Only one in five women with HIV at a clinic in Chicago were intentionally pregnant in 2007 to 2014. But women with unintended pregnancies were less likely to be on HIV treatment and less likely to have an undetectable viral load at the time of their first prenatal visit than those who intended to become pregnant.

The good news is that 76% of women not on antiretrovirals (ARVs) at the beginning of the study achieved viral suppression by the time of delivery. None of their infants acquired HIV.

These are the findings of a study published in the American Journal of Obstetrics and Gynecology Maternal and Fetal Medicine. They come on the heels of updated pregnancy and perinatal guidelines and not long after research confirmed that dolutegravir (in Tivicay and combination pills) is more effective at suppressing viral load in women who enter HIV care late in pregnancy.

In the study, researchers reviewed data from the Women’s HIV Program at Chicago’s Northwestern Memorial Hospital from 2007 to 2014, searching for women with HIV who had live births. Of the 201 women who received prenatal care at the clinic during that time, 137 women (68%) hadn’t intended to become pregnant. These women were more likely to be younger, to have public insurance, to be unemployed and to smoke or use drugs.

Overall, by the time of delivery, women with intended pregnancies were more likely to have viral suppression: 95% versus 77% of women with unintended pregnancies. The converse was also true. Of those women who had a detectable viral load at birth, 91% weren’t planning to be pregnant versus 63% of women with planned pregnancies.

“These findings persisted even after controlling for other factors, with unintended pregnancy associated with an approximately 78% lower odds of viral suppression at delivery,” wrote lead author Annie Dude, MD, assistant professor of obstetrics and gynecology at the University of Chicago, and colleagues.

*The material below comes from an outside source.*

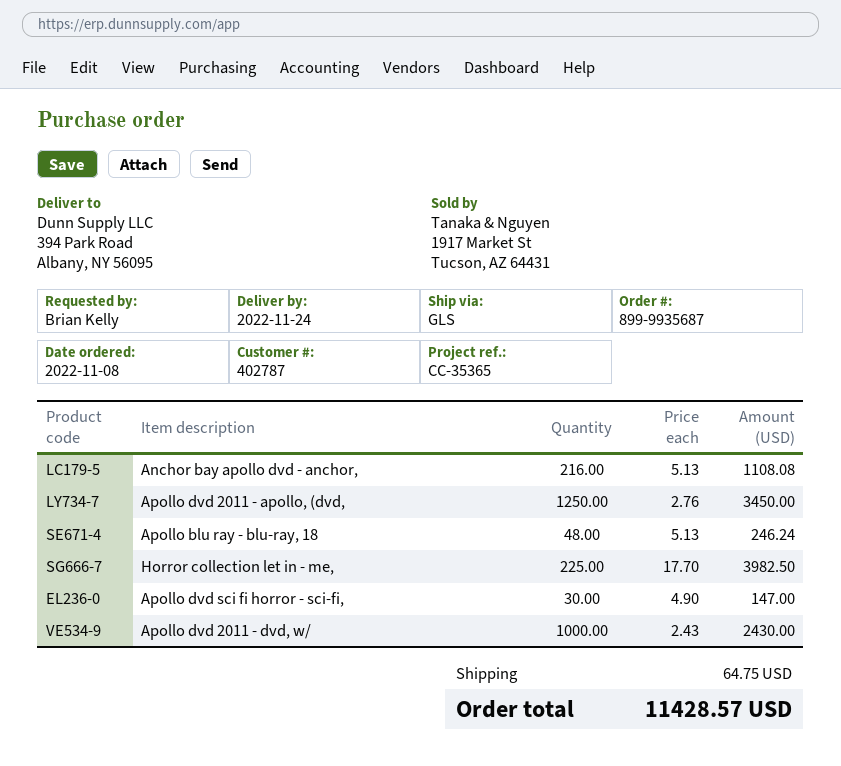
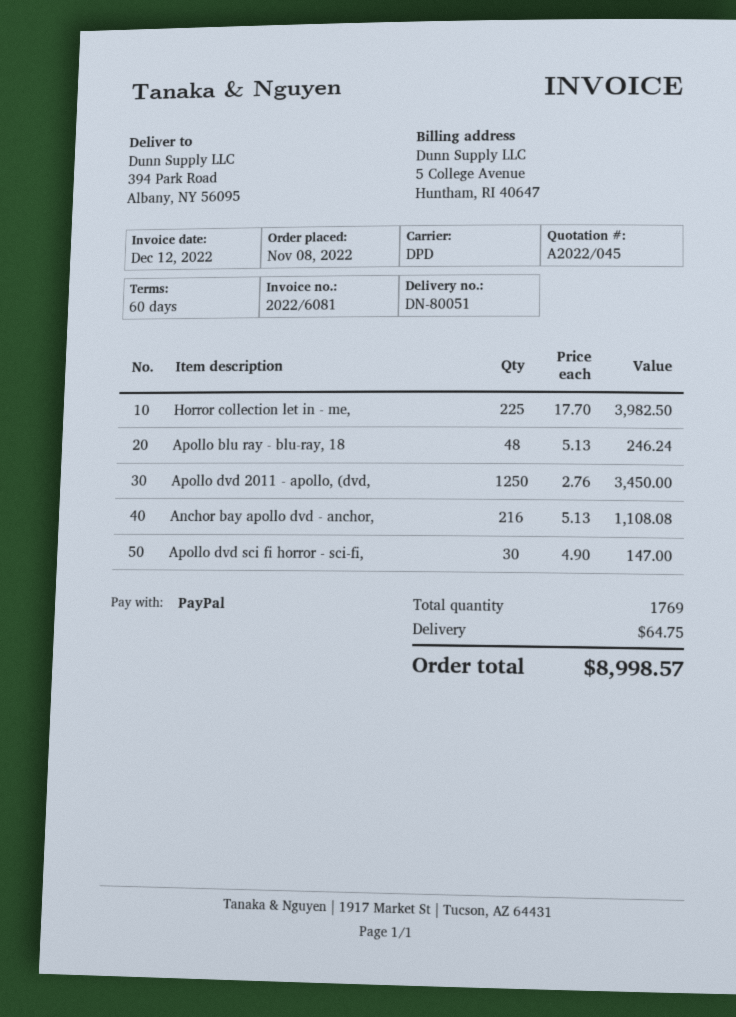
shipping method: GLS -> DPD
Apollo dvd 2011 - dvd, w/: 1000 x 2.43 = 2430.00 -> none
total: 11428.57 -> 8998.57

Even after the first science on Undetectable = Untransmittable came out in 2011, the odds of viral suppression among women with unintended pregnancy didn’t change. What’s more, not quite one in three women overall at the clinic were on antiretrovirals at the time of their first prenatal visit. And, perhaps unsurprisingly, women with unintended pregnancies didn’t receive their first prenatal appointment until later in pregnancy compared with women who’d planned to become pregnant.

The findings point to a lack of integration of sexual and reproductive health care with HIV care and prevention before pregnancy for most of the women with unintended pregnancies, the authors stated.

“Future research could focus on how to improve contraceptive uptake among this population when desired, including the role of contraceptive and preconception counseling among infectious disease physicians or other non-obstetric providers on the multidisciplinary HIV care team, who likely care for these women between pregnancies,” Dude and colleagues wrote. “Finally, as many women are initially diagnosed with HIV only once they become pregnant and initiate prenatal care, HIV testing and prevention should be incorporated into routine care of women of childbearing age.”